═══ Supplied material ═══

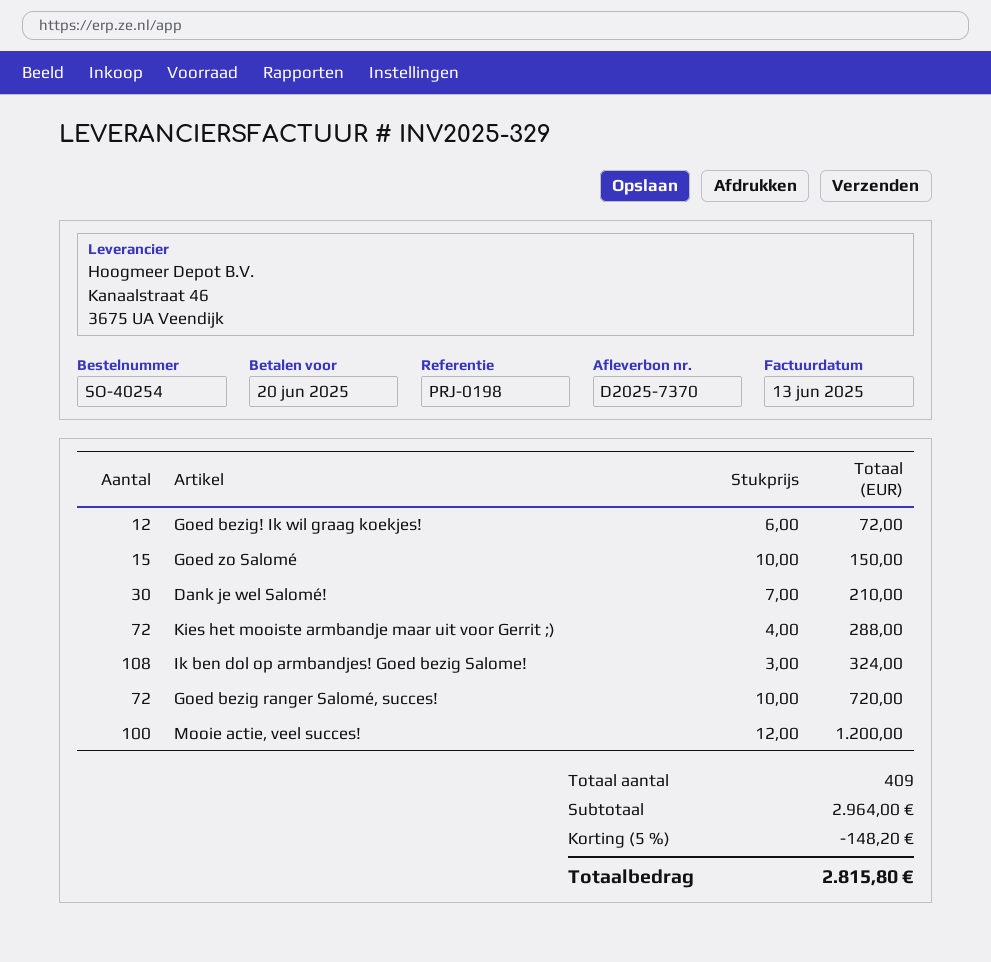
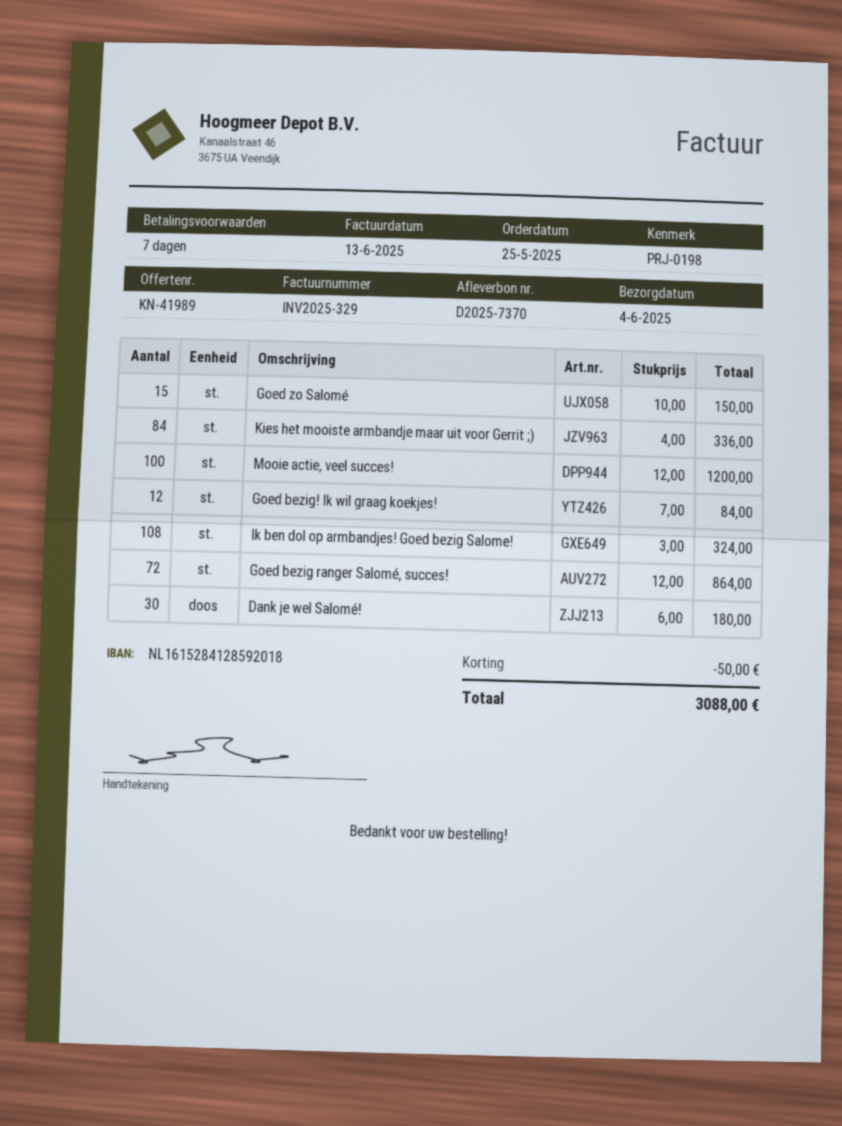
Goed bezig! Ik wil graag koekjes!: 12 x 6.00 = 72.00 -> 12 x 7.00 = 84.00
Dank je wel Salomé!: 30 x 7.00 = 210.00 -> 30 x 6.00 = 180.00
Kies het mooiste armbandje maar uit voor Gerrit ;): 72 x 4.00 = 288.00 -> 84 x 4.00 = 336.00
Goed bezig ranger Salomé, succes!: 72 x 10.00 = 720.00 -> 72 x 12.00 = 864.00
discount: 148.20 -> 50.00
total: 2815.80 -> 3088.00

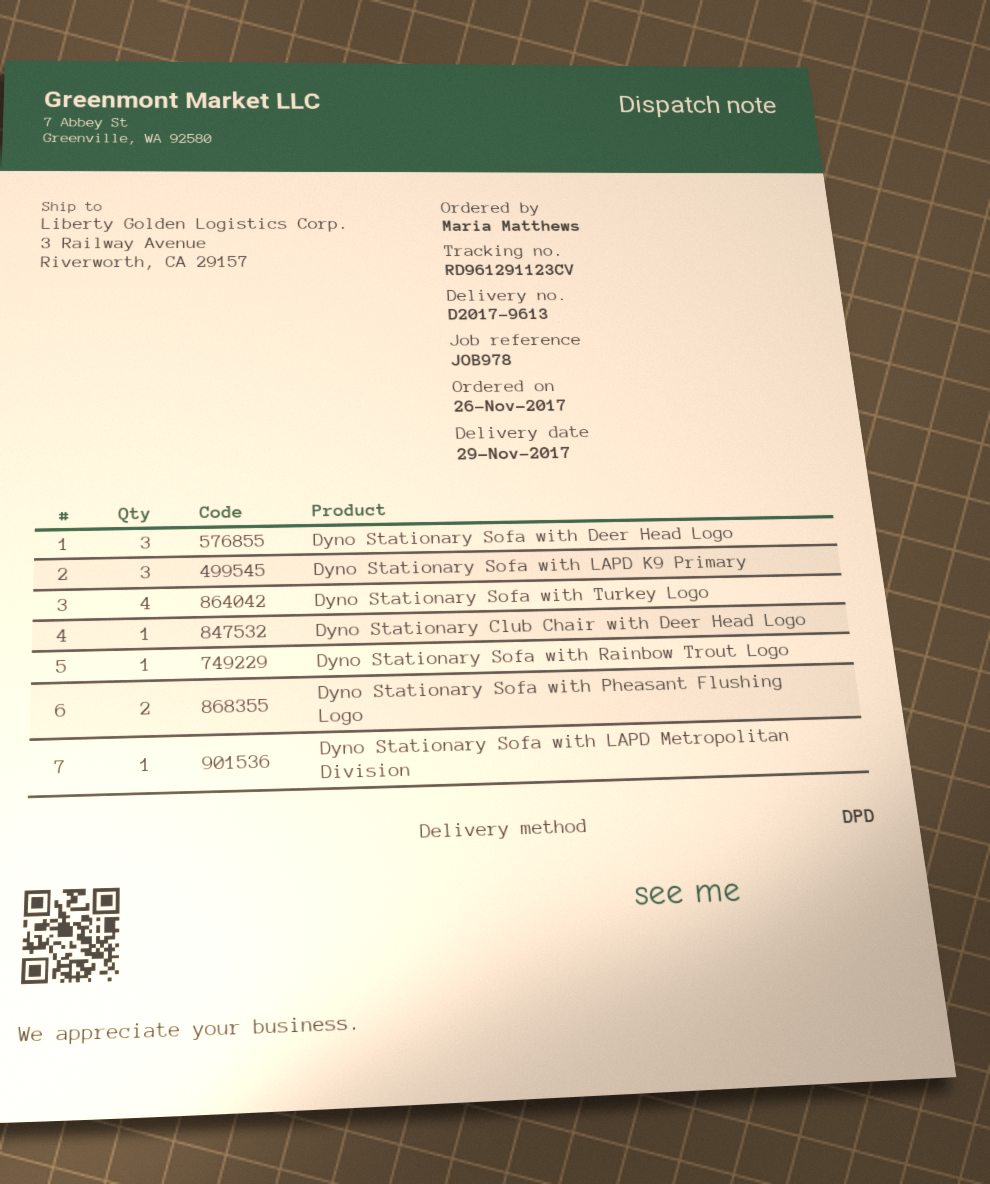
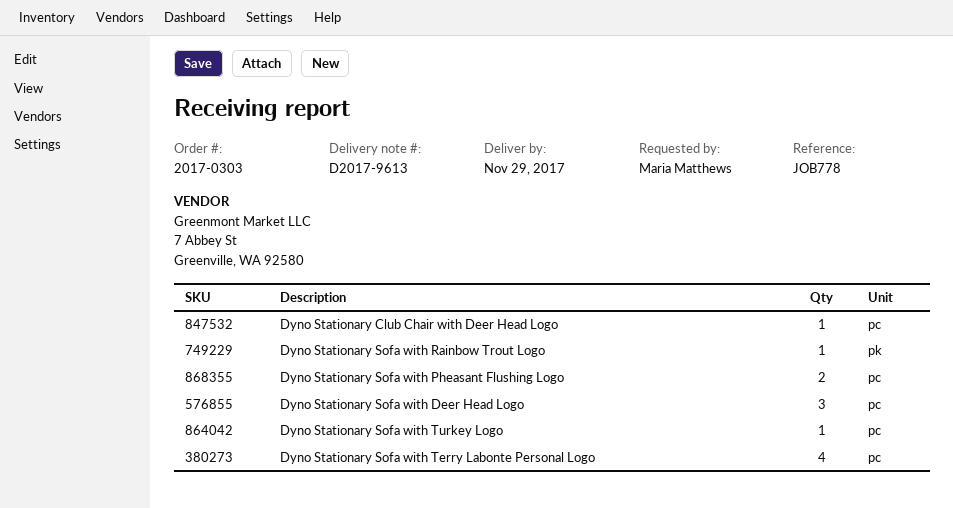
reference: JOB978 -> JOB778
Dyno Stationary Sofa with LAPD K9 Primary: 3 -> none
Dyno Stationary Sofa with Turkey Logo: 4 -> 1
Dyno Stationary Sofa with LAPD Metropolitan Division: 1 -> none
Dyno Stationary Sofa with Terry Labonte Personal Logo: none -> 4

═══

• What you are asked to do: In the records above, find each line that mentions the string "bezig", then copy it.

• Completed exercise:
Goed bezig! Ik wil graag koekjes!: 12 x 6.00 = 72.00 -> 12 x 7.00 = 84.00
Goed bezig ranger Salomé, succes!: 72 x 10.00 = 720.00 -> 72 x 12.00 = 864.00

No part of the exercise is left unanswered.